Like in previous games, you can certainly bug many enemy encounters out. While they removed the “I aggro forever” enemy AI behavior, I still found ways to cheese out enemies with arrows. I suppose From Software can’t fix every issue like this, but that problem remains five games in somehow, and I figured they’d find ways to fix it. At least none of the areas force tons of enemies into a tiny corridor, forcing you to run to a door they can’t get through; I will note the relative lack of such areas, and the designers having the good sense to limit the number of enemies in those spaces to 1 or 2 big ones instead of a giant horde.
I’m most surprised by the boss variety, though. Unlike Dark Souls II’s “multiple enemy encounter” trope, Dark Souls III amps up the variety for each and every boss, and even within the boss fights themselves! Most of them take place in multiple phases, and usually this completely changes your approach to the encounter. As well, “puzzle” bosses from Demon’s Souls return, which require the player to figure out a very specific method to defeat them. I like this change of pace, because it forces you to analyze your environment and think outside the box to actually win! One in particular had me wrack my brain for a bit before understanding it required a special weapon art.

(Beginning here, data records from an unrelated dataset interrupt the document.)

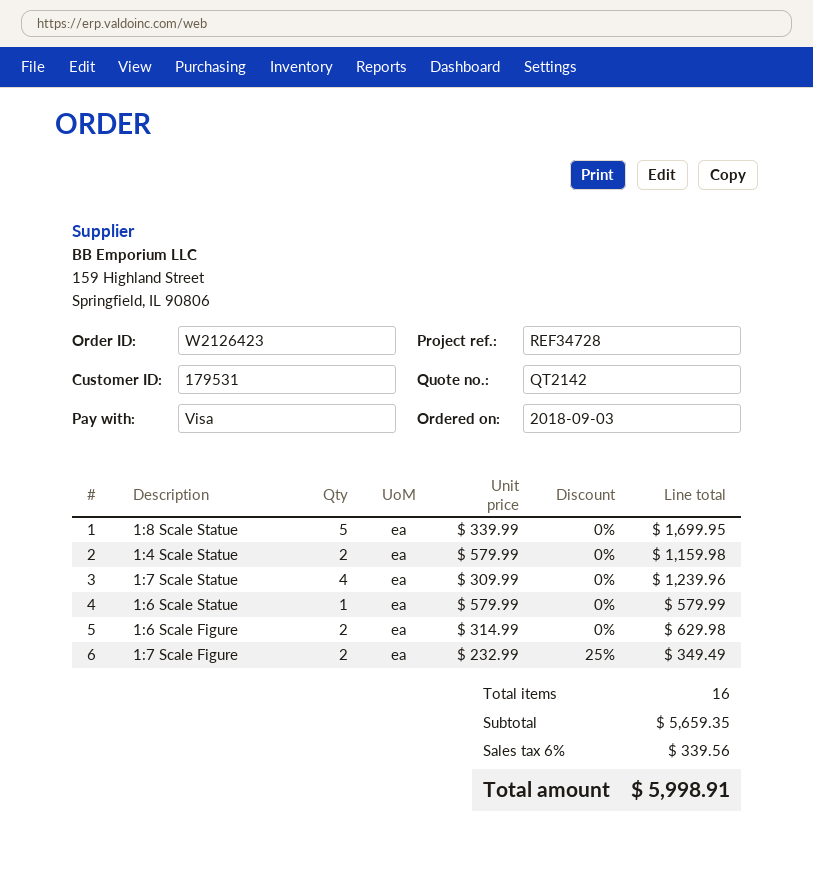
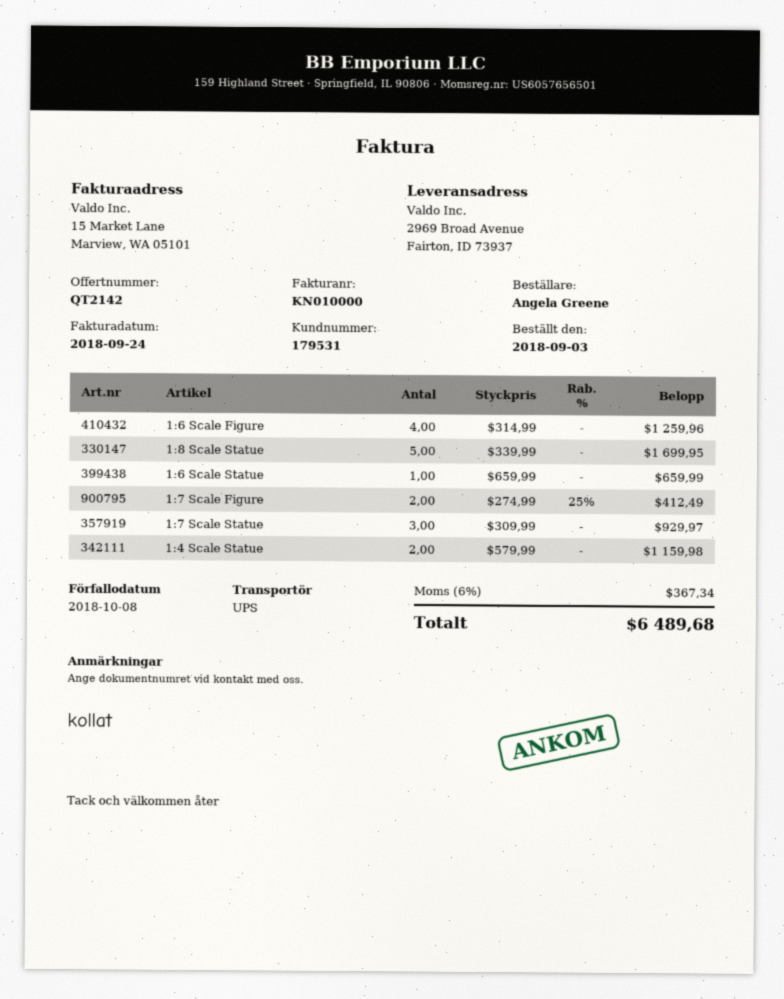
1:7 Scale Statue: 4 x 309.99 = 1239.96 -> 3 x 309.99 = 929.97
1:6 Scale Statue: 1 x 579.99 = 579.99 -> 1 x 659.99 = 659.99
1:6 Scale Figure: 2 x 314.99 = 629.98 -> 4 x 314.99 = 1259.96
1:7 Scale Figure: 2 x 232.99 - 25% = 349.49 -> 2 x 274.99 - 25% = 412.49
tax: 6% = 339.56 -> 6% = 367.34
total: 5998.91 -> 6489.68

Even so, the most difficult fight (for me, anyway) was the Abyss Watchers. None of the multi-enemy fights of Dark Souls II really test you in quite the same way, as these enemies can and will break through your guard. If you thought enemies had tracking in Dark Souls III, wait until you get a load of these guys. Nearly every enemy in the game attacks in a way that forces a dodge or block, and the Watchers really emphasize this to the point of mastery. But, the pace is just right – no longer do you fumble with the camera to figure out where “the other guy” is, because the enemies have a deliberate attack pattern and pace. That goes for every multiple-enemy fight, as well – the AI now coordinates their attacks, or punishes you for preventing them, which makes the player proactive in figuring out how to avoid those moments.
Of course, it goes without saying that every fight after the Abyss Watchers didn’t really challenge me much. Once you learn THE dodge timing from that fight, you pretty much learn it for every single boss and enemy: always dodge at the very last moment when the attack is about to hit, and have enough stamina to do it. Some other attacks require running or deft movement, but the dodge rules the roost. Only a few other bosses gave me trouble (the last boss, unsurprisingly, and Pontiff Sulyvahn), but I can’t say I didn’t have fun with all of them! If I had to label one element which Dark Souls III absolutely nails far better than any of its predecessors, the combat takes the cake. You get the best of Dark Souls I and II, with a dash of Bloodborne – what’s not to like?